Nearly every state lets prisons and jails charge inmates for their own incarceration — room, board, clothing, and doctor’s visits — in a phenomenon called “pay-to-stay.”
We don’t know exactly how many prisons and jails take advantage of “pay to stay.” The latest survey, done in 2005, found that 90 percent of jails surveyed charged inmates fees of one kind of another. In an era of tight budgets, the practice is probably even more widespread today. …
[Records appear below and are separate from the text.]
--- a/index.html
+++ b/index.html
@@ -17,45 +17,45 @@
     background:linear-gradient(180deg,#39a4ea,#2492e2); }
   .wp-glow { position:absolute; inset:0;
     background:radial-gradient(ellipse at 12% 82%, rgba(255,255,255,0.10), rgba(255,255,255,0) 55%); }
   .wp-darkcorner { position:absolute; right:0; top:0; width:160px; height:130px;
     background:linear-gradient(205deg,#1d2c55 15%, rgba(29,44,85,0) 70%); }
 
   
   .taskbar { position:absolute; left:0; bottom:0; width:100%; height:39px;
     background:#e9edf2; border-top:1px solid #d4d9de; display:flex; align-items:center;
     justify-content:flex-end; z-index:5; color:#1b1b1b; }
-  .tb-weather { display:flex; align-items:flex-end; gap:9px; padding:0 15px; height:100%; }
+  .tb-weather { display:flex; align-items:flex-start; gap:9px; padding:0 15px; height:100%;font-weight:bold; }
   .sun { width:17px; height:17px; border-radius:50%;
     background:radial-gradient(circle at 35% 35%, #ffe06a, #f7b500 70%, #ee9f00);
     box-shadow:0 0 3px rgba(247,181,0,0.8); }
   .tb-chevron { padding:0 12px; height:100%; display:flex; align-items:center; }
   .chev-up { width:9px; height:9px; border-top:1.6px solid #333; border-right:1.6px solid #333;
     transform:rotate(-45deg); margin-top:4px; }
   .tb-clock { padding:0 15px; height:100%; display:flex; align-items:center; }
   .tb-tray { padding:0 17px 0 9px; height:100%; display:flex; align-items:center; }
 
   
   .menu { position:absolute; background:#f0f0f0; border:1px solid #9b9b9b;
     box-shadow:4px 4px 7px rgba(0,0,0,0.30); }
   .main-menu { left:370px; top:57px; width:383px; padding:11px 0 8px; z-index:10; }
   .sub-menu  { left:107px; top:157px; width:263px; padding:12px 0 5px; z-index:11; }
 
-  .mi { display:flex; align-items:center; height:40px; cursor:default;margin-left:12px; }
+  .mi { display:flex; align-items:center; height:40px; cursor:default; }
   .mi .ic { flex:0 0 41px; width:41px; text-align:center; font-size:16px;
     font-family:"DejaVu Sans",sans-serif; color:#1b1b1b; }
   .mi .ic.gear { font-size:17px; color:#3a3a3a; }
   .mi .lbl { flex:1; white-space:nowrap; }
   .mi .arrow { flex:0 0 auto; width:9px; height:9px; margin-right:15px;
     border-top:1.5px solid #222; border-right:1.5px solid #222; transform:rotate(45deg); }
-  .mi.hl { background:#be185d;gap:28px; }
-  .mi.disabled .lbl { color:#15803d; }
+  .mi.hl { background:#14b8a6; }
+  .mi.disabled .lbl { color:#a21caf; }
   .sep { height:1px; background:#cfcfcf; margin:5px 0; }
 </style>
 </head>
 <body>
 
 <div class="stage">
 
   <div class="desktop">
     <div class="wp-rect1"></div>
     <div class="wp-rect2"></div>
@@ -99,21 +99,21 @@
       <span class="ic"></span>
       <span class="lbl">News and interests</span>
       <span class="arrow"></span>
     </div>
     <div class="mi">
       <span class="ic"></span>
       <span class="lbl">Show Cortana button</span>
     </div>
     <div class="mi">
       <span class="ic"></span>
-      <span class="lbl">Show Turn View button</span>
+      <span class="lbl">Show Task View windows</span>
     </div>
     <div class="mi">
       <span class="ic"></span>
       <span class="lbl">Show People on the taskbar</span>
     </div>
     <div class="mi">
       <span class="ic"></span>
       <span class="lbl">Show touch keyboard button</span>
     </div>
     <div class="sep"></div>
In many of the statutes the Brennan Center analyzed, states only charge room and board to inmates who are on work release or have a prison job, on the logic that they’re the only ones making money while in prison. (It seems possible that some inmates might be dissuaded from taking prison jobs if they know some of their wages are going to be garnished.) Others take the money out of inmates’ commissary accounts — which are usually filled by family members on the outside — or bank accounts.That’s particularly worrisome when inmates are being charged for their own medical care — especially when, as many states do, prisoners get charged a fee for every doctor’s visit they request. Most states set that fee pretty low, around $5, but Texas charges a $100 annual fee for any inmate who asks to see a doctor.
As the Brennan Center points out, some inmates are afraid to ask to see a doctor if they know their families will get hit with a fee for it — which increases the risk that an inmate won’t get treated for a contagious disease that will spread throughout the facility.